There is no lack of analyses on how companies can improve the sustainability of their supply chains. Nonetheless, it must be recognised that the driver for certification is not reducing deforestation; rather, it is steered by a company’s image, its stakeholder pressures, and long-term efficiency and competitiveness. The underlying logic and motivation for certification is finding the cheapest and most efficient way for a company to make a claim about the origins of a commodity. Consequently, we end up with a system that produces specialty products that can only be afforded by the “environmentally and socially conscious” elite, perpetuating the illusion that consumption is not dependent on the destruction of the planet. If forests are being destroyed, it is because people are not buying green-labelled products. This rationale is the neoliberal dream of consuming our way out of climate change.
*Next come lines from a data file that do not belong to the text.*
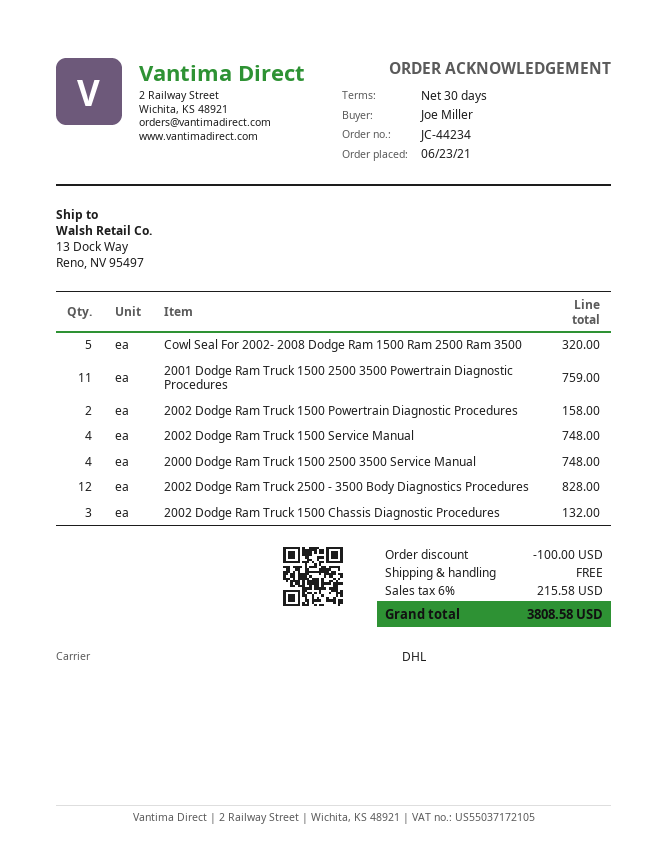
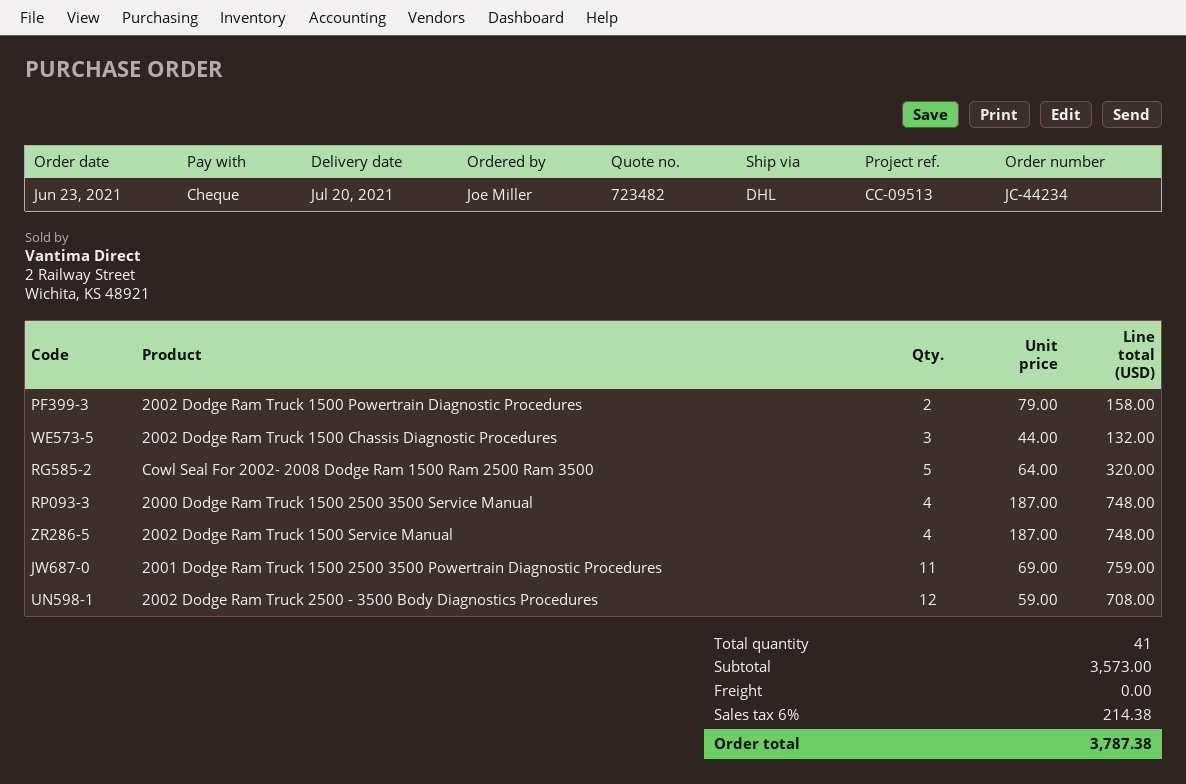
2002 Dodge Ram Truck 2500 - 3500 Body Diagnostics Procedures: 12 for 828.00 -> 12 for 708.00
discount: 100.00 -> none
tax: 6% = 215.58 -> 6% = 214.38
total: 3808.58 -> 3787.38

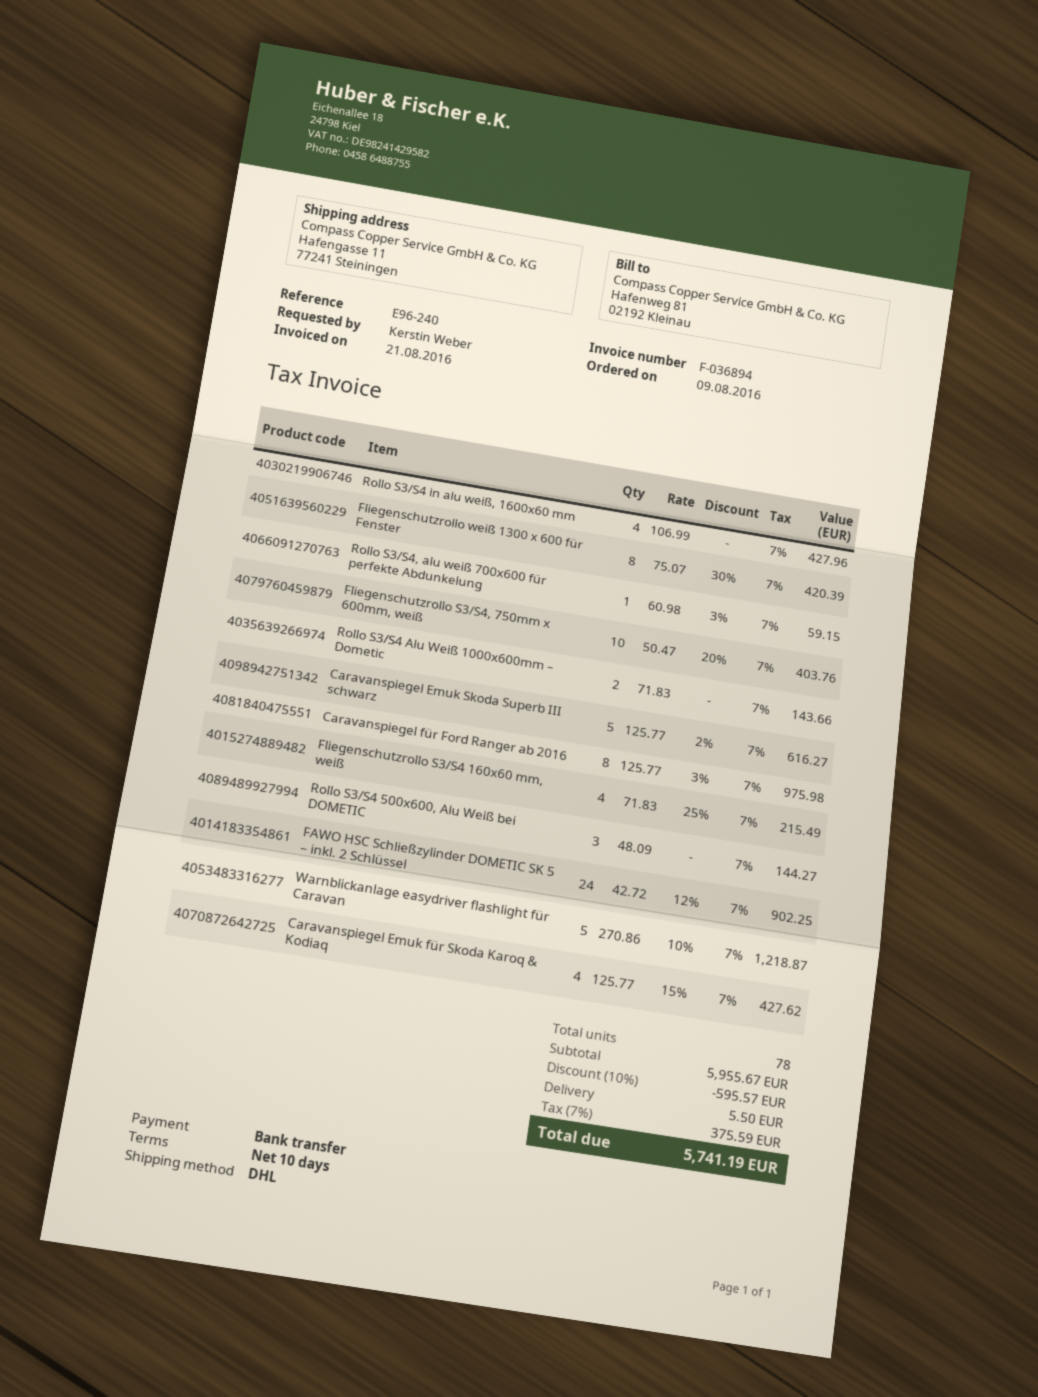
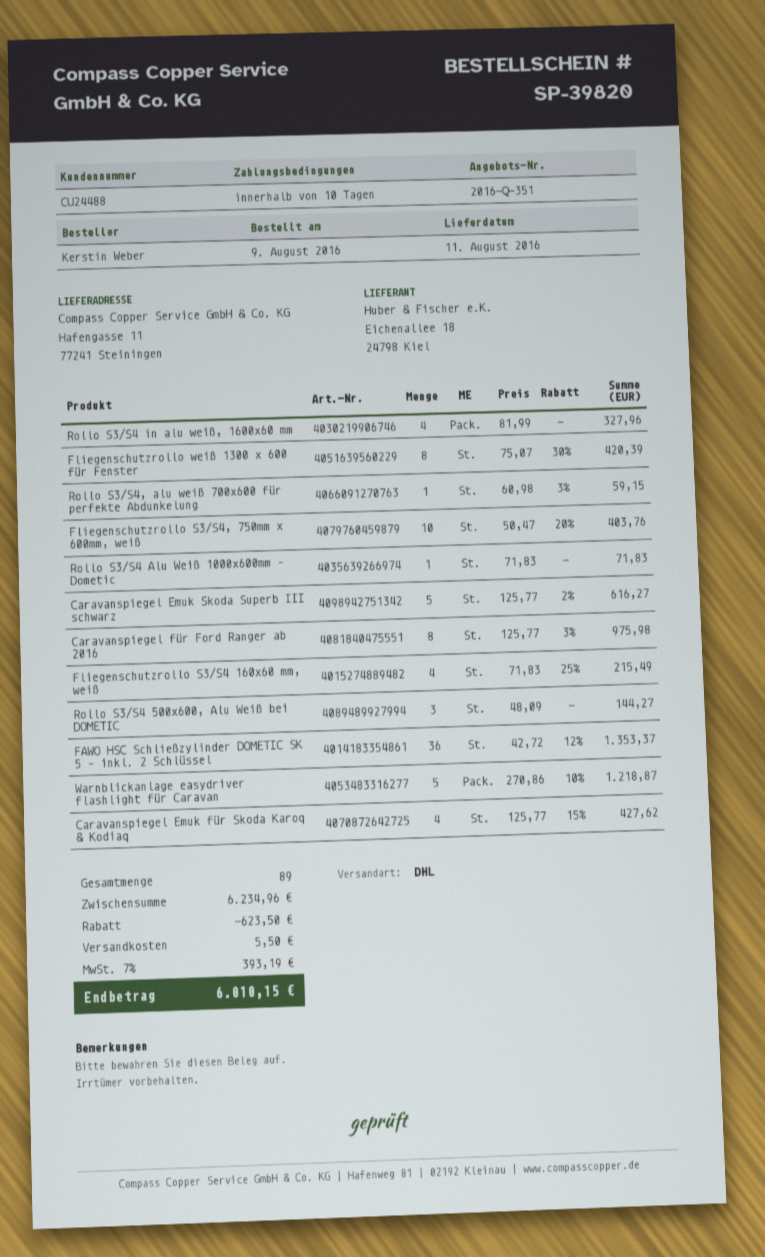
Rollo S3/S4 in alu weiß, 1600x60 mm: 4 x 106.99 = 427.96 -> 4 x 81.99 = 327.96
Rollo S3/S4 Alu Weiß 1000x600mm – Dometic: 2 x 71.83 = 143.66 -> 1 x 71.83 = 71.83
FAWO HSC Schließzylinder DOMETIC SK 5 – inkl. 2 Schlüssel: 24 x 42.72 - 12% = 902.25 -> 36 x 42.72 - 12% = 1353.37
total quantity: 78 -> 89
subtotal: 5955.67 -> 6234.96
discount: 595.57 -> 623.50
tax: 7% = 375.59 -> 7% = 393.19
total: 5741.19 -> 6010.15

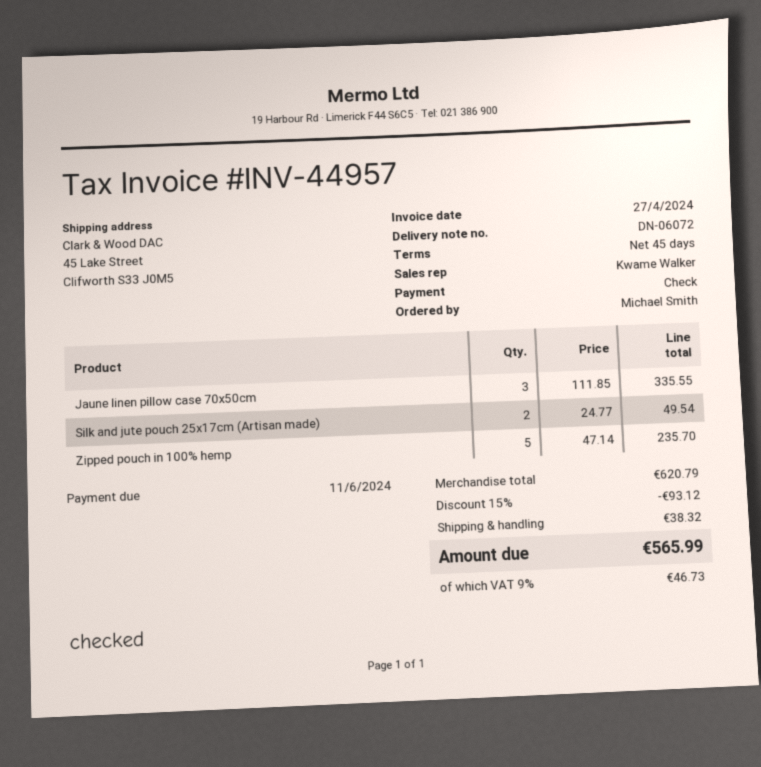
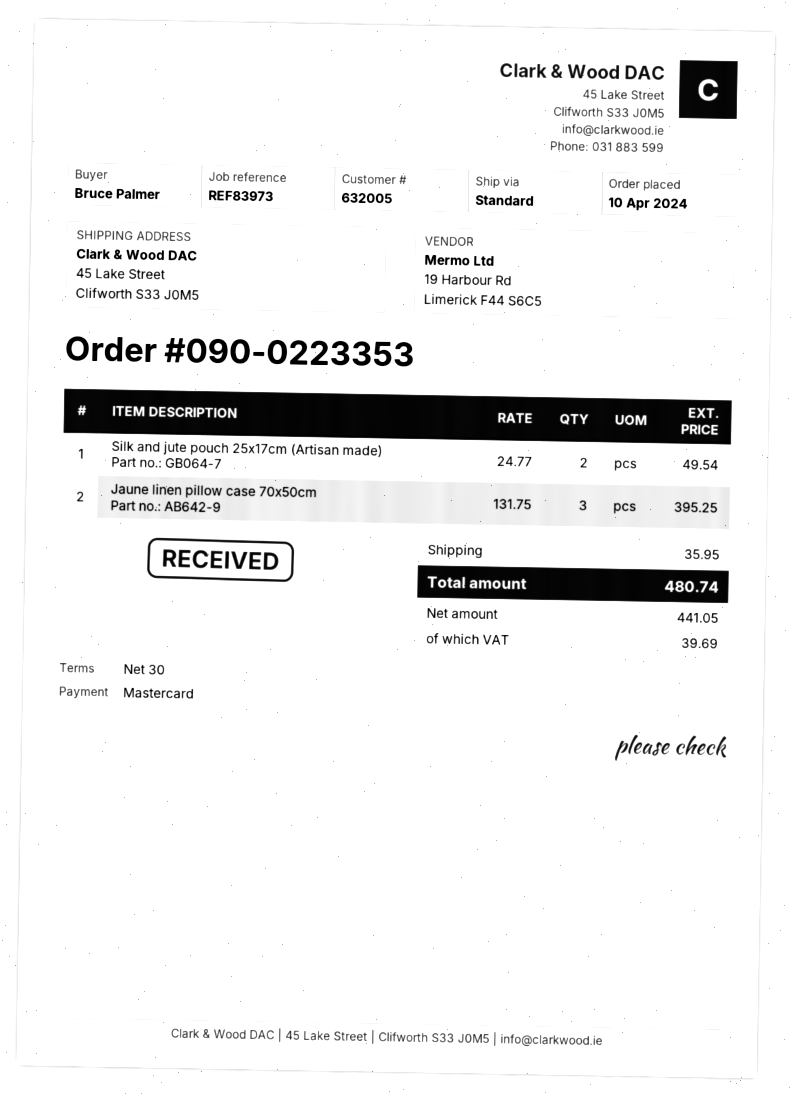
payment terms: 45 days -> 30 days
ordered by: Michael Smith -> Bruce Palmer
payment method: cheque -> Mastercard
Jaune linen pillow case 70x50cm: 3 x 111.85 = 335.55 -> 3 x 131.75 = 395.25
Zipped pouch in 100% hemp: 5 x 47.14 = 235.70 -> none
discount: 15% = 93.12 -> none
shipping: 38.32 -> 35.95
tax: 46.73 -> 39.69
total: 565.99 -> 480.74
Certification is not only ineffective in combating deforestation, it presents a veneer that existing private-sector approaches are effective and more should be done in that direction. An overemphasis on certification blinds us to the fundamental question of whether our systems of production makes sense for people and the planet. Merely improving certification and procurement standards will not help us achieve the goals of the New York Declaration on Forests. To limit further forest loss, the priority should be around the politics and policies of forest governance structures in countries with high forest density.

Local governments around the world are already taking the lead in developing innovative policies and approaches for the sustainable management of forests across social, environmental and economic dimensions. Sustainability is measured across the jurisdiction – whether it is a province, district, or state – and involves the synergy of different activities, production systems, and actors. In this approach, the subnational government becomes the key actor in ensuring that the activities and processes linked to commodity production are done in a way that ensures the conservation of primary forests. Guaranteeing the rights of indigenous peoples and local communities in the governance of forests is an imperative ingredient to this approach – studies have shown that forestlands stewarded by indigenous and local communities have much lower rates of forest loss and increased enhancement of ecosystem services such as water flow regulation, disease control and rainfall generation.  

Governance and enforcement capacities in many countries with forestlands tend to be weak due to impacts of colonial legacy and corruption, among other factors. In light of this, climate finance can address this gap by providing finance to local governments and jurisdictions to improve their forest governance structures. These finance options should be conditional upon local governments implementing the principle of free, prior and informed consent (FPIC) and guaranteeing the tenure rights of indigenous peoples and local communities. Following this, alignment between private sector companies and these jurisdictional initiatives should be developed through preferential sourcing policies, where companies would source commodities only from producers within these jurisdictions. This has the two-pronged benefit of ensuring the continuity of these jurisdictional efforts and encouraging such initiatives in other forested regions.

The gravity and urgency of climate change requires us all, whether in the private or public sector, to stop pursuing band-aid solutions that neglects the root causes of deforestation. Instead, we need to create, test and implement production and political systems that are centred on the protection of forests, while guaranteeing the dignity and livelihood of communities directly and indirectly dependent on them.  Until then, that carton of milk labelled sustainable will merely be a label.

This piece originally ran in the Hertie School's student magazine, The Governance Post.